*** Block opens ***

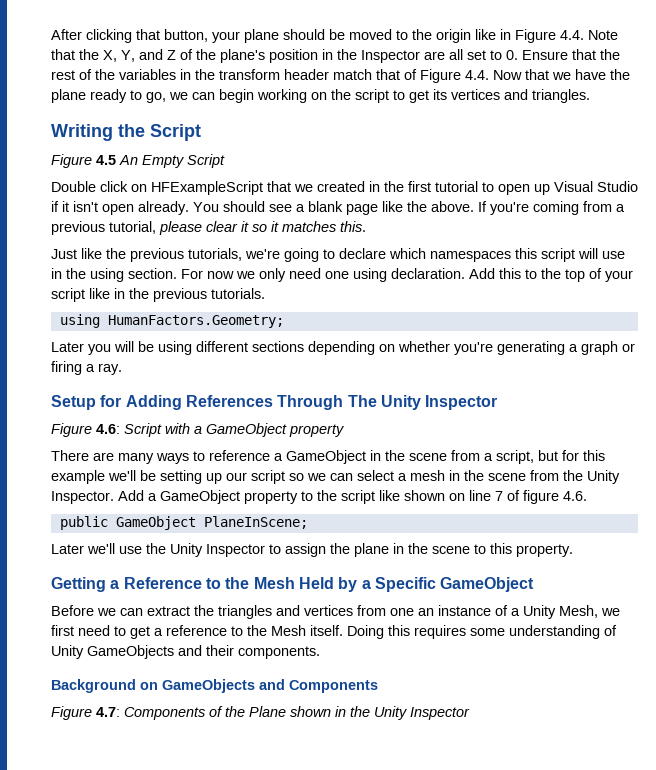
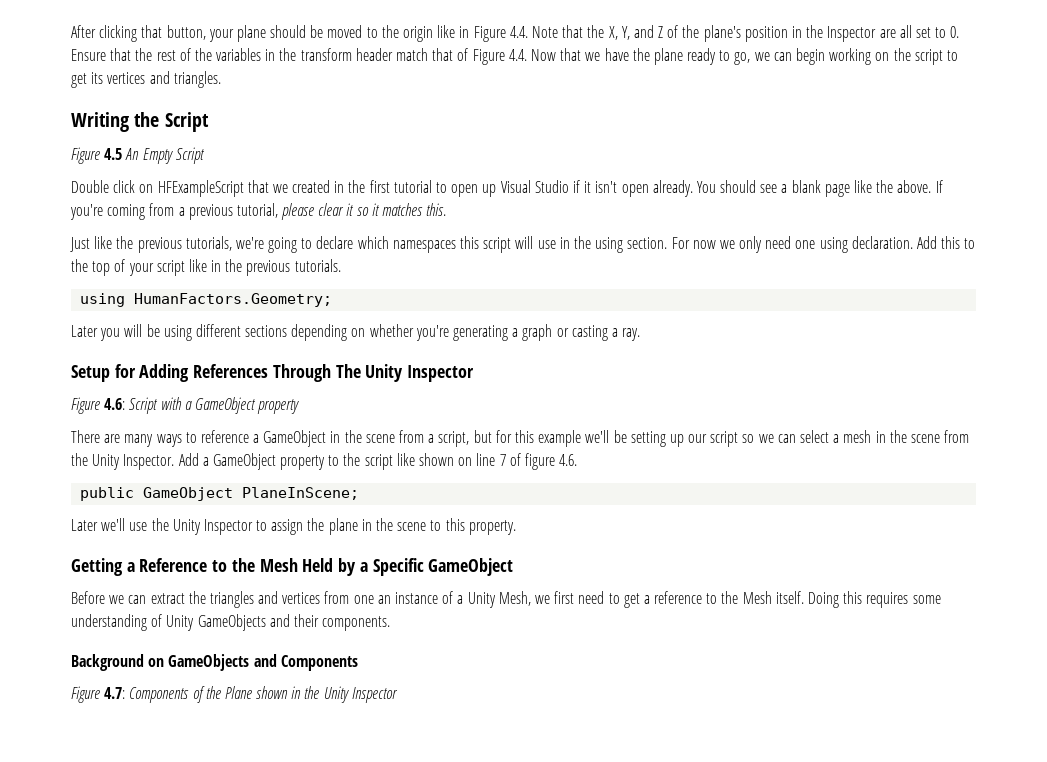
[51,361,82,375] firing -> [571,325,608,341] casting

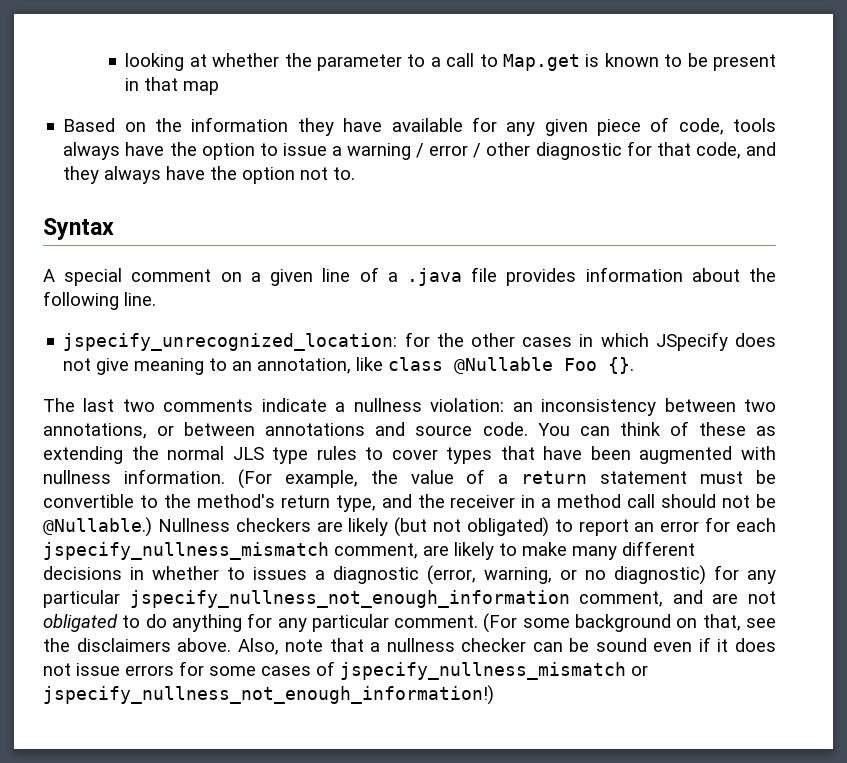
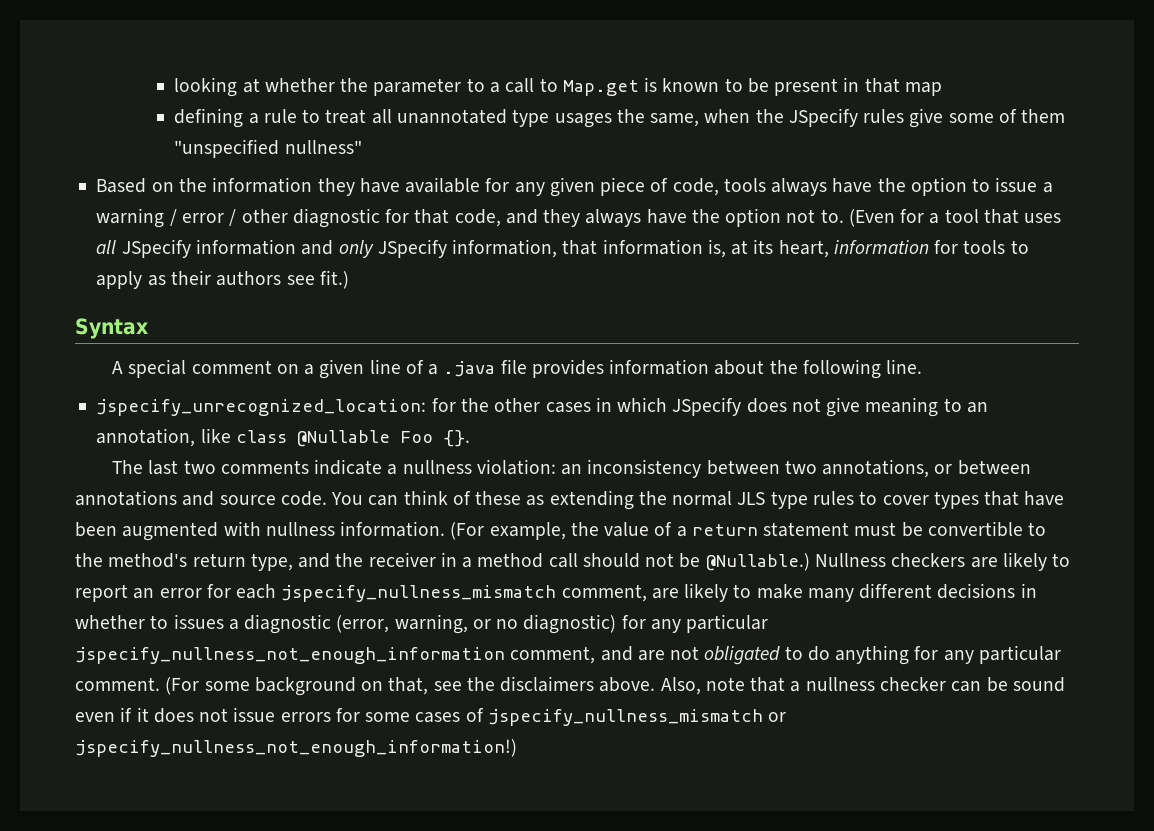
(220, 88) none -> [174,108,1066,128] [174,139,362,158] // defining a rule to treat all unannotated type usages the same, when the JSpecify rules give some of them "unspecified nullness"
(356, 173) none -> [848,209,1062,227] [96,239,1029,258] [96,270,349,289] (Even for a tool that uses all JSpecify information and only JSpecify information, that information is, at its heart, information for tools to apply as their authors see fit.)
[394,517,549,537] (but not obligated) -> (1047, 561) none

*** Block closes ***
*** Block opens ***

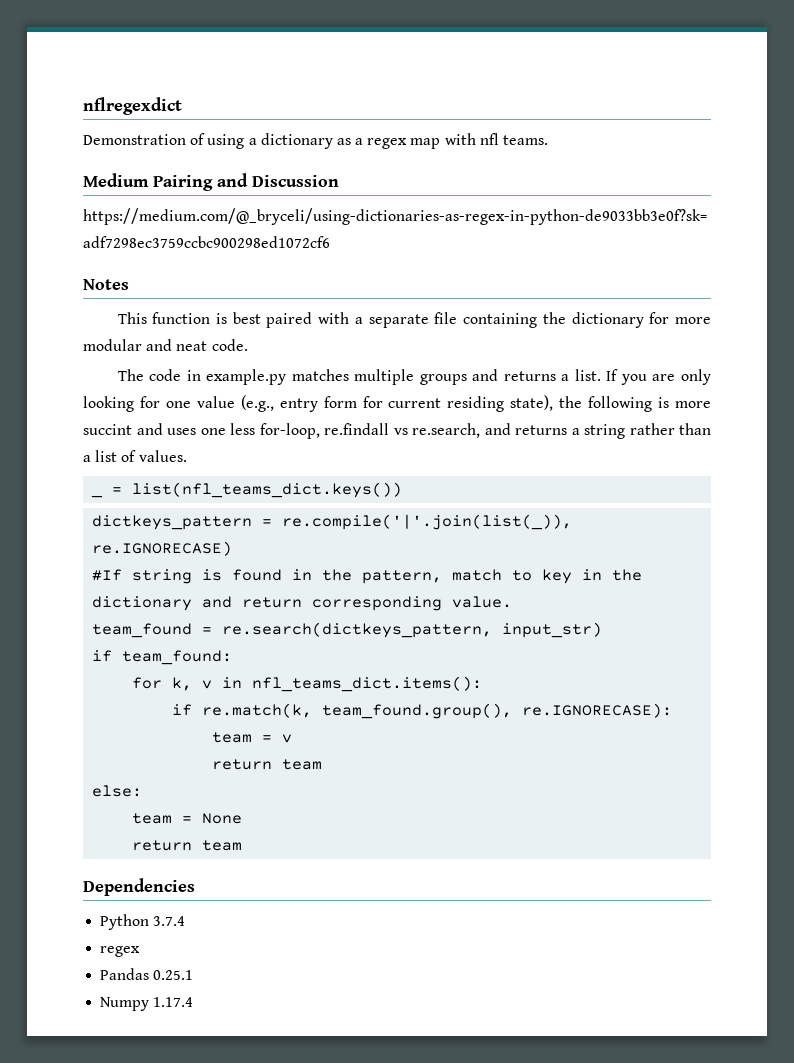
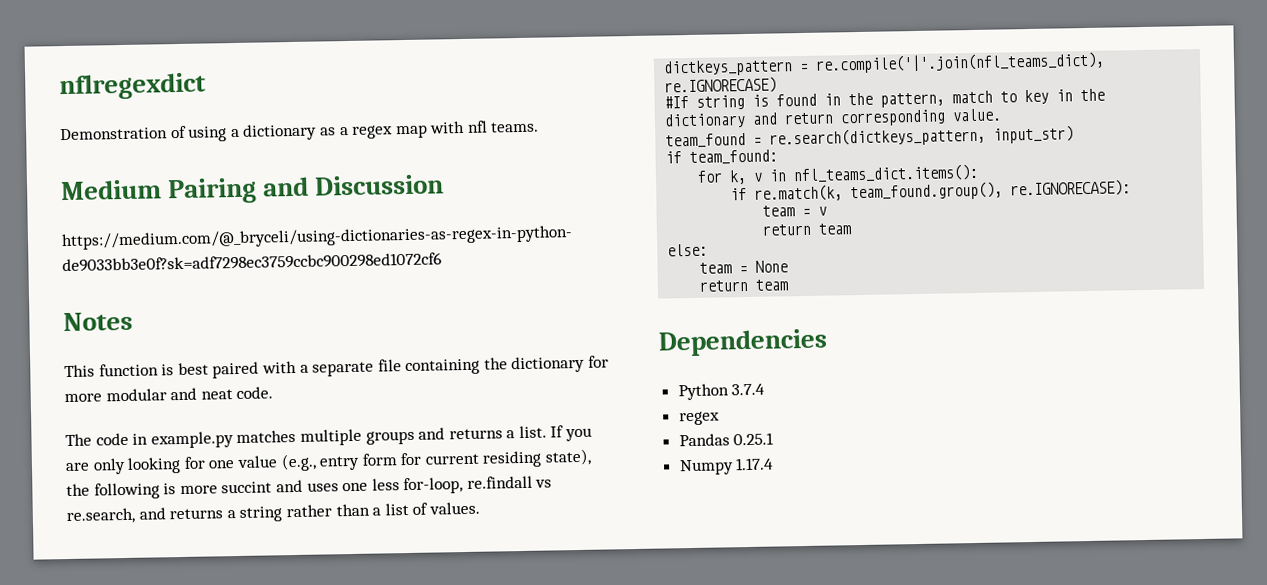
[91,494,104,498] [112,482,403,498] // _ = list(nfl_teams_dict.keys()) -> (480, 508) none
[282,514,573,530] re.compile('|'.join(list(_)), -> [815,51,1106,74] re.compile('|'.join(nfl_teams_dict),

*** Block closes ***

> [EXERCISE REQUIREMENTS] In the material above, each line with the word "none" should be copied.

> [RESULT OF THIS EXERCISE]
(220, 88) none -> [174,108,1066,128] [174,139,362,158] // defining a rule to treat all unannotated type usages the same, when the JSpecify rules give some of them "unspecified nullness"
(356, 173) none -> [848,209,1062,227] [96,239,1029,258] [96,270,349,289] (Even for a tool that uses all JSpecify information and only JSpecify information, that information is, at its heart, information for tools to apply as their authors see fit.)
[394,517,549,537] (but not obligated) -> (1047, 561) none
[91,494,104,498] [112,482,403,498] // _ = list(nfl_teams_dict.keys()) -> (480, 508) none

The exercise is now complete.